Modification records
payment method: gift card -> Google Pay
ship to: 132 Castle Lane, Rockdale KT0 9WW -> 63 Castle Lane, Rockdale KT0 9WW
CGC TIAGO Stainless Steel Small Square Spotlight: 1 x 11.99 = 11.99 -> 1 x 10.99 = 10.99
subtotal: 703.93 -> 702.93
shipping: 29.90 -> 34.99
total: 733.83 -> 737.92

==

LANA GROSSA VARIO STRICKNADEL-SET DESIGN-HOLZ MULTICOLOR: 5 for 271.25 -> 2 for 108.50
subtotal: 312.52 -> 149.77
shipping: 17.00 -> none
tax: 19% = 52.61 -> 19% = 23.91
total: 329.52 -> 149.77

Required work -
Could you restate word for word the lines above from the one containing "payment method: gift card -> Google Pay" through the one containing "total: 733.83 -> 737.92", both included, and nothing else?

Expected output -
payment method: gift card -> Google Pay
ship to: 132 Castle Lane, Rockdale KT0 9WW -> 63 Castle Lane, Rockdale KT0 9WW
CGC TIAGO Stainless Steel Small Square Spotlight: 1 x 11.99 = 11.99 -> 1 x 10.99 = 10.99
subtotal: 703.93 -> 702.93
shipping: 29.90 -> 34.99
total: 733.83 -> 737.92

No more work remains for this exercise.